▶ [REQUIRED ACTION]: Could you transcribe the entries below exactly, without any of the pictures?

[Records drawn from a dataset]
========================

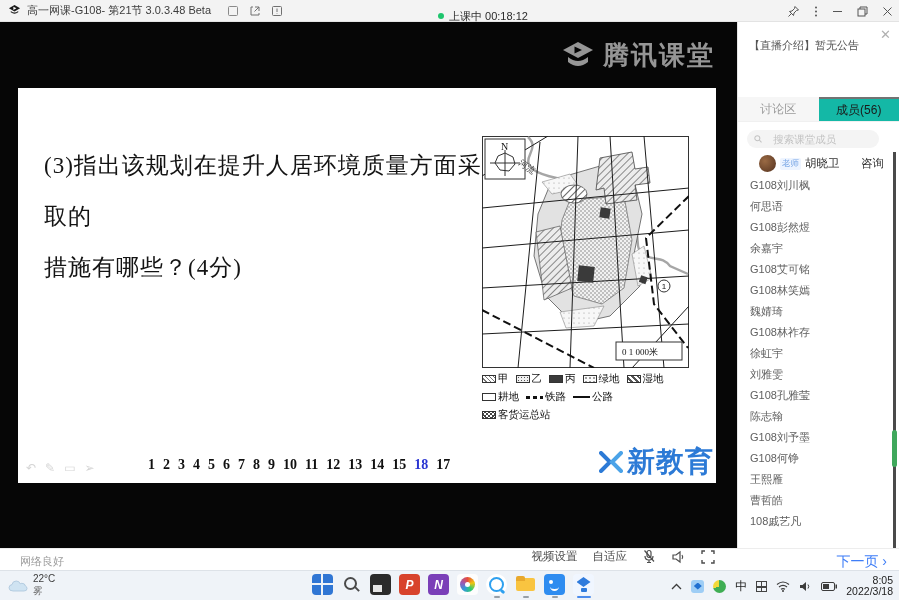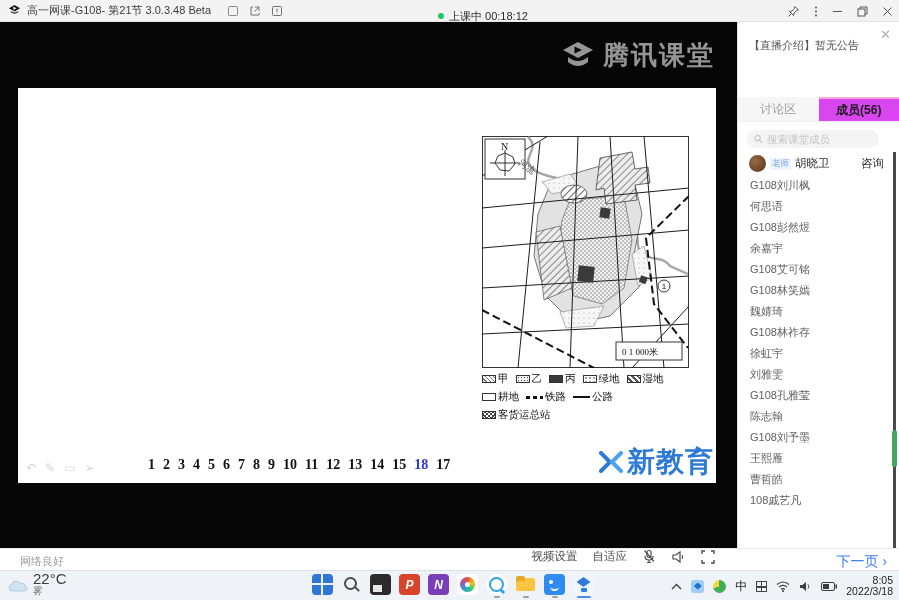"成员(56)" .tab.active { background: #d946ef -> #14b8a6; border-top: 2px solid #f9a8d4 -> 2px solid #737373; font-weight: bold -> normal }
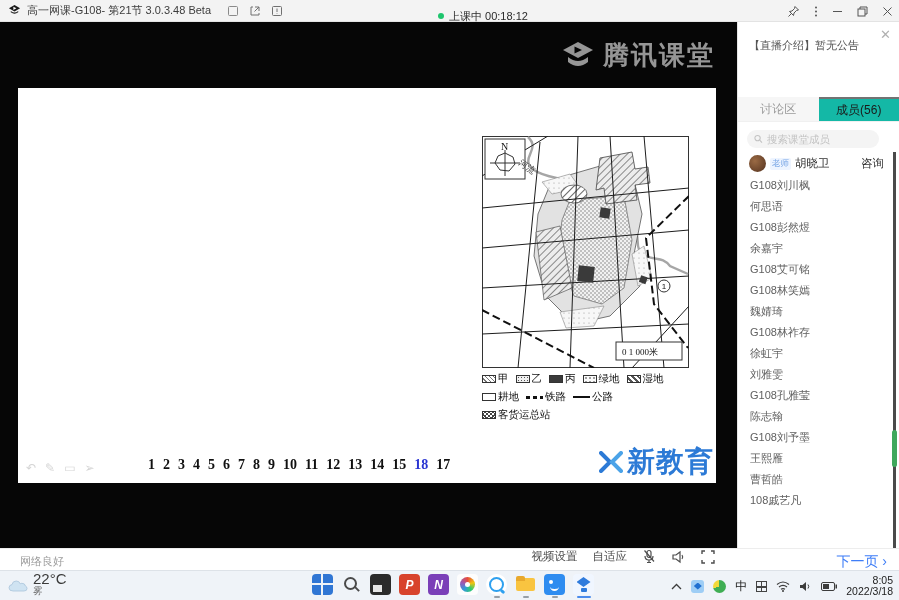"搜索课堂成员" .searchbox { gap: 4px -> 11px }
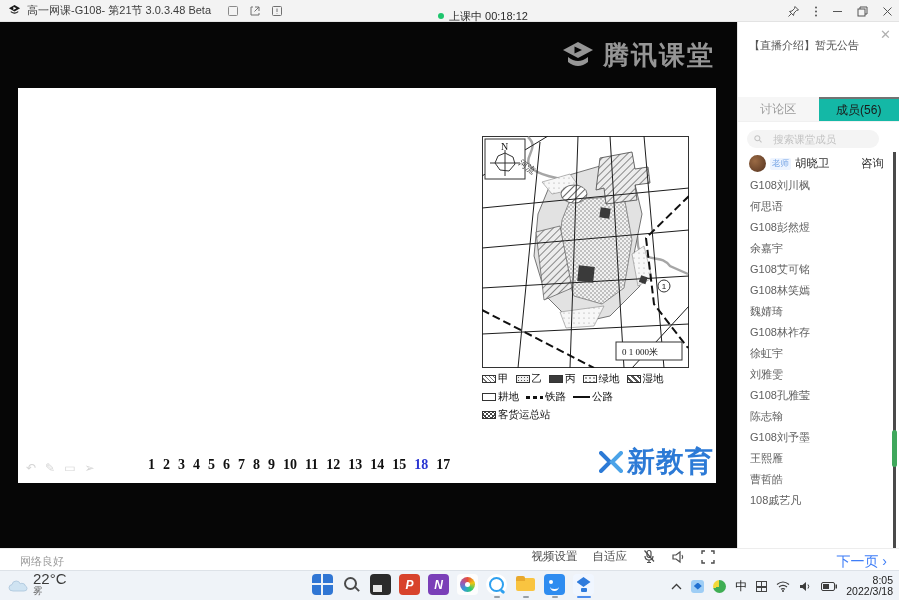"(3)指出该规划在提升人居环境质量方面采取的" div.question { html: none -> <div> <div>(3)指出该规划在提升人居环境质量方面采取的</div> <div>措施有哪些？(4分)</div> </div> }
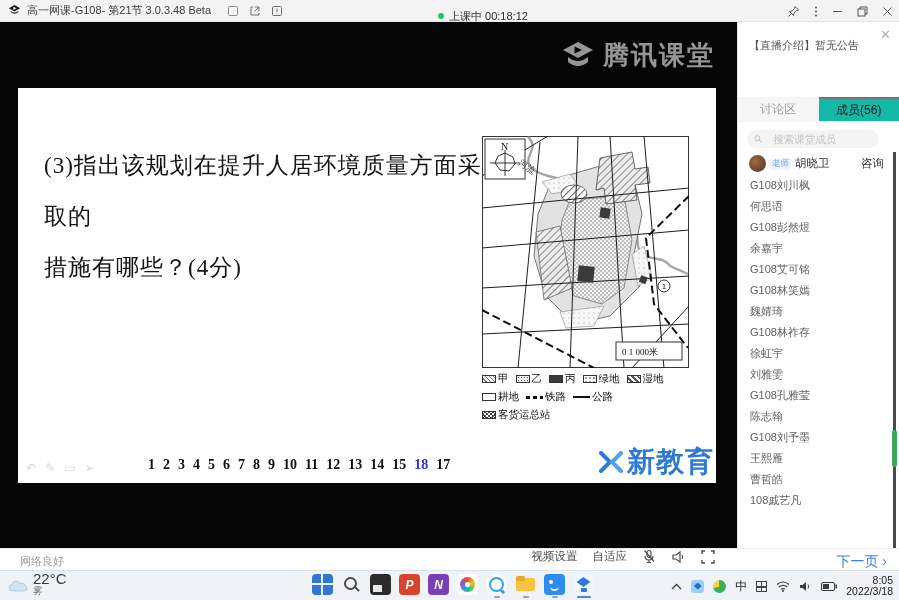"老师" .teacher-row { margin-left: none -> 10px }
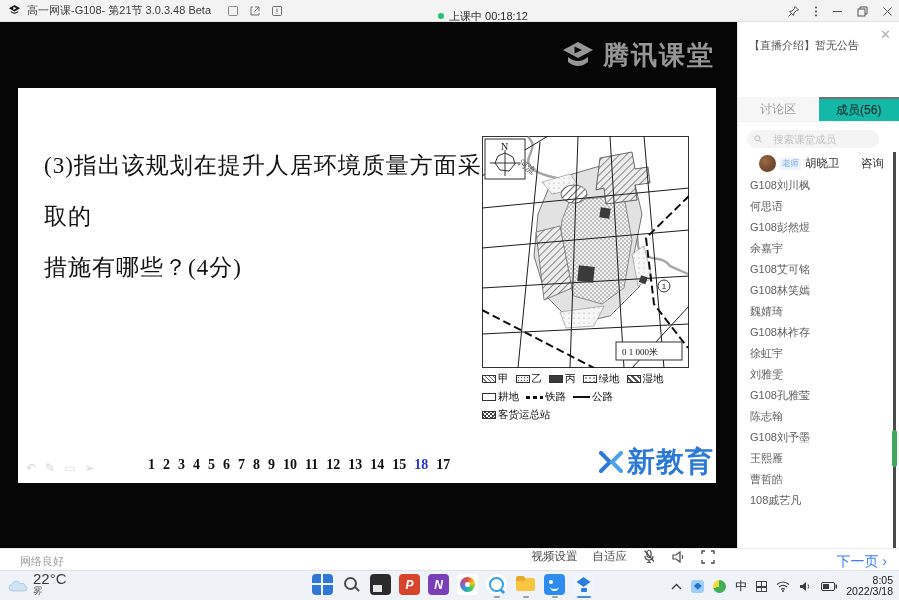"G108何铮" div.member-row { html: none -> <div> <span>G108何铮</span> </div> }
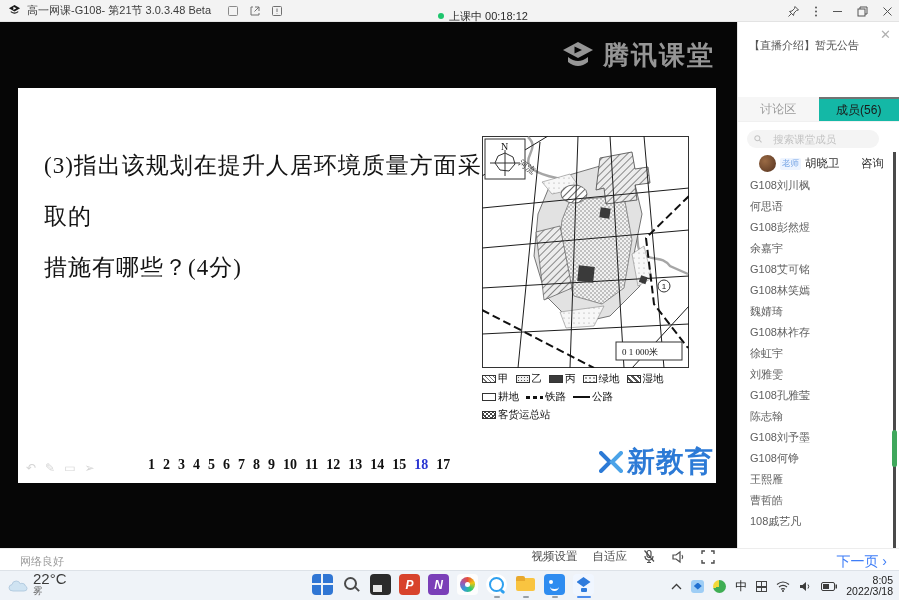"22°C" .w-temp { font-size: 15px -> 10px }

========================

▶ [SOLUTION]:
"成员(56)" .tab.active { background: #d946ef -> #14b8a6; border-top: 2px solid #f9a8d4 -> 2px solid #737373; font-weight: bold -> normal }
"搜索课堂成员" .searchbox { gap: 4px -> 11px }
"(3)指出该规划在提升人居环境质量方面采取的" div.question { html: none -> <div> <div>(3)指出该规划在提升人居环境质量方面采取的</div> <div>措施有哪些？(4分)</div> </div> }
"老师" .teacher-row { margin-left: none -> 10px }
"G108何铮" div.member-row { html: none -> <div> <span>G108何铮</span> </div> }
"22°C" .w-temp { font-size: 15px -> 10px }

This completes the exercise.